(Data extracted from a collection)
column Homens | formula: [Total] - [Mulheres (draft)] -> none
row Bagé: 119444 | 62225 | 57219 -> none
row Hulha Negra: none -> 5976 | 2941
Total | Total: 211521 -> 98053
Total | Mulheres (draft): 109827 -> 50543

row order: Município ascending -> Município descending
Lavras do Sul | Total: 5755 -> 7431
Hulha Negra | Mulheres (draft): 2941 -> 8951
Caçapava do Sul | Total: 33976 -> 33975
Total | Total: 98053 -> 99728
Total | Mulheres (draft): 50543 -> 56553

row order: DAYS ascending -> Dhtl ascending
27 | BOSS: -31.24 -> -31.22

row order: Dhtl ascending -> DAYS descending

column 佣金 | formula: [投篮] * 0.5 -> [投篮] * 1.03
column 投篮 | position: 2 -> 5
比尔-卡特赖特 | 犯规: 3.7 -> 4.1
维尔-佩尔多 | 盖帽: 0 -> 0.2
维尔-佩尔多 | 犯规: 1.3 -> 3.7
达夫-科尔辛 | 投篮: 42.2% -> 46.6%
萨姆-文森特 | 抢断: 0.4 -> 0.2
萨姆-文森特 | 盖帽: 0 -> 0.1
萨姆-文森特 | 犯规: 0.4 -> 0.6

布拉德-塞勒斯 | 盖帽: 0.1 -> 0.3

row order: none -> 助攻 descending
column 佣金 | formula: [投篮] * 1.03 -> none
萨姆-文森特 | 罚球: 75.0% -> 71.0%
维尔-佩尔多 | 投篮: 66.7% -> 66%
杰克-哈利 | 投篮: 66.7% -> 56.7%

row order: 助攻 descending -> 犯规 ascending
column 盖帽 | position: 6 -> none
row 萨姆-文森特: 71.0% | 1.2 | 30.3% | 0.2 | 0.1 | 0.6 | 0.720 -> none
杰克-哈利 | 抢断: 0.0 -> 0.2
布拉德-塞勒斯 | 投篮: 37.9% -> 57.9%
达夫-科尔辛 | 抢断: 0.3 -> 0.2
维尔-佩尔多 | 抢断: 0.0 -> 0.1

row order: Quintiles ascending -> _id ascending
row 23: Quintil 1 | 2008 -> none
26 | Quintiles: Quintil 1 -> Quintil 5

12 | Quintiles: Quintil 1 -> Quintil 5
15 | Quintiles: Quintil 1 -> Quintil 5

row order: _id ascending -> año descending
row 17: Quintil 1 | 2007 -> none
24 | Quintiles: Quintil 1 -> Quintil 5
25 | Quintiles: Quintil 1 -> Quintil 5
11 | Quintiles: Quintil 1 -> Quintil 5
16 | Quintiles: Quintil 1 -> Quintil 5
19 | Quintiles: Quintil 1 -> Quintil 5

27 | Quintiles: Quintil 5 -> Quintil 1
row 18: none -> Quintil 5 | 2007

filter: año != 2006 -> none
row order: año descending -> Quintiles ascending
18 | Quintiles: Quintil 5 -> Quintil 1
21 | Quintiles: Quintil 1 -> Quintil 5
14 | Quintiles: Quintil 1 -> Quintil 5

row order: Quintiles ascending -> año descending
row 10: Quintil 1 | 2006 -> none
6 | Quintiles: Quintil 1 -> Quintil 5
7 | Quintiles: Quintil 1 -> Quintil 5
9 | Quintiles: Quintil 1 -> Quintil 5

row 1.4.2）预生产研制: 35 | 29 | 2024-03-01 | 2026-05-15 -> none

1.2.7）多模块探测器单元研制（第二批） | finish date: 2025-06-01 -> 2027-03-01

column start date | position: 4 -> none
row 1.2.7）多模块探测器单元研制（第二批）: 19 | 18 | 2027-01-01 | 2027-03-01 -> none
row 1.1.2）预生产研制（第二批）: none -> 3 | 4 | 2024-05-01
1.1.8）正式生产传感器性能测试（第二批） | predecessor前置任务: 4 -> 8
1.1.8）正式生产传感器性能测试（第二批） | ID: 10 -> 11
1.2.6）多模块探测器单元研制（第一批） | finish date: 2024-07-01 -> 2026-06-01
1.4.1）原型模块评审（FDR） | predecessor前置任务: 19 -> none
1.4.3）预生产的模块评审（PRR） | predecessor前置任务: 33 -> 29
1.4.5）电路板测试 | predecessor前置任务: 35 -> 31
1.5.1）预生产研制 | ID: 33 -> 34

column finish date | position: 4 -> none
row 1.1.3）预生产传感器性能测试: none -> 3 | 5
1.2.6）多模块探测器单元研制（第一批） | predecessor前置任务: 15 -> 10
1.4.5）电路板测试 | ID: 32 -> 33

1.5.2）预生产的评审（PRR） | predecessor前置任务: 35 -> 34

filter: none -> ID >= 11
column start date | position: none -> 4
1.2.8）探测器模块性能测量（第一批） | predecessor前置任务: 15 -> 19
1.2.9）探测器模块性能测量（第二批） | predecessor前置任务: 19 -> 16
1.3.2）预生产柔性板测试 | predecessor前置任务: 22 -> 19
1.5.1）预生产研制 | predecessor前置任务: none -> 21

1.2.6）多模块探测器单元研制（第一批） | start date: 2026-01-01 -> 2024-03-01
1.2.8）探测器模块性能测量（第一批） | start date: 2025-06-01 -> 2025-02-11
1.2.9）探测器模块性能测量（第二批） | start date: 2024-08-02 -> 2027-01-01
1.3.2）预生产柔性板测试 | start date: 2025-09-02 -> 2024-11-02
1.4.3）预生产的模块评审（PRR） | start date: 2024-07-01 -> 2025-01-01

* Directions: From the entries above, print the lines beginning at the one with "Lavras do Sul | Total: 5755 -> 7431" and stopping after the one with "1.1.8）正式生产传感器性能测试（第二批） | predecessor前置任务: 4", exactly as written and with nothing else.

* Output for this task:
Lavras do Sul | Total: 5755 -> 7431
Hulha Negra | Mulheres (draft): 2941 -> 8951
Caçapava do Sul | Total: 33976 -> 33975
Total | Total: 98053 -> 99728
Total | Mulheres (draft): 50543 -> 56553

row order: DAYS ascending -> Dhtl ascending
27 | BOSS: -31.24 -> -31.22

row order: Dhtl ascending -> DAYS descending

column 佣金 | formula: [投篮] * 0.5 -> [投篮] * 1.03
column 投篮 | position: 2 -> 5
比尔-卡特赖特 | 犯规: 3.7 -> 4.1
维尔-佩尔多 | 盖帽: 0 -> 0.2
维尔-佩尔多 | 犯规: 1.3 -> 3.7
达夫-科尔辛 | 投篮: 42.2% -> 46.6%
萨姆-文森特 | 抢断: 0.4 -> 0.2
萨姆-文森特 | 盖帽: 0 -> 0.1
萨姆-文森特 | 犯规: 0.4 -> 0.6

布拉德-塞勒斯 | 盖帽: 0.1 -> 0.3

row order: none -> 助攻 descending
column 佣金 | formula: [投篮] * 1.03 -> none
萨姆-文森特 | 罚球: 75.0% -> 71.0%
维尔-佩尔多 | 投篮: 66.7% -> 66%
杰克-哈利 | 投篮: 66.7% -> 56.7%

row order: 助攻 descending -> 犯规 ascending
column 盖帽 | position: 6 -> none
row 萨姆-文森特: 71.0% | 1.2 | 30.3% | 0.2 | 0.1 | 0.6 | 0.720 -> none
杰克-哈利 | 抢断: 0.0 -> 0.2
布拉德-塞勒斯 | 投篮: 37.9% -> 57.9%
达夫-科尔辛 | 抢断: 0.3 -> 0.2
维尔-佩尔多 | 抢断: 0.0 -> 0.1

row order: Quintiles ascending -> _id ascending
row 23: Quintil 1 | 2008 -> none
26 | Quintiles: Quintil 1 -> Quintil 5

12 | Quintiles: Quintil 1 -> Quintil 5
15 | Quintiles: Quintil 1 -> Quintil 5

row order: _id ascending -> año descending
row 17: Quintil 1 | 2007 -> none
24 | Quintiles: Quintil 1 -> Quintil 5
25 | Quintiles: Quintil 1 -> Quintil 5
11 | Quintiles: Quintil 1 -> Quintil 5
16 | Quintiles: Quintil 1 -> Quintil 5
19 | Quintiles: Quintil 1 -> Quintil 5

27 | Quintiles: Quintil 5 -> Quintil 1
row 18: none -> Quintil 5 | 2007

filter: año != 2006 -> none
row order: año descending -> Quintiles ascending
18 | Quintiles: Quintil 5 -> Quintil 1
21 | Quintiles: Quintil 1 -> Quintil 5
14 | Quintiles: Quintil 1 -> Quintil 5

row order: Quintiles ascending -> año descending
row 10: Quintil 1 | 2006 -> none
6 | Quintiles: Quintil 1 -> Quintil 5
7 | Quintiles: Quintil 1 -> Quintil 5
9 | Quintiles: Quintil 1 -> Quintil 5

row 1.4.2）预生产研制: 35 | 29 | 2024-03-01 | 2026-05-15 -> none

1.2.7）多模块探测器单元研制（第二批） | finish date: 2025-06-01 -> 2027-03-01

column start date | position: 4 -> none
row 1.2.7）多模块探测器单元研制（第二批）: 19 | 18 | 2027-01-01 | 2027-03-01 -> none
row 1.1.2）预生产研制（第二批）: none -> 3 | 4 | 2024-05-01
1.1.8）正式生产传感器性能测试（第二批） | predecessor前置任务: 4 -> 8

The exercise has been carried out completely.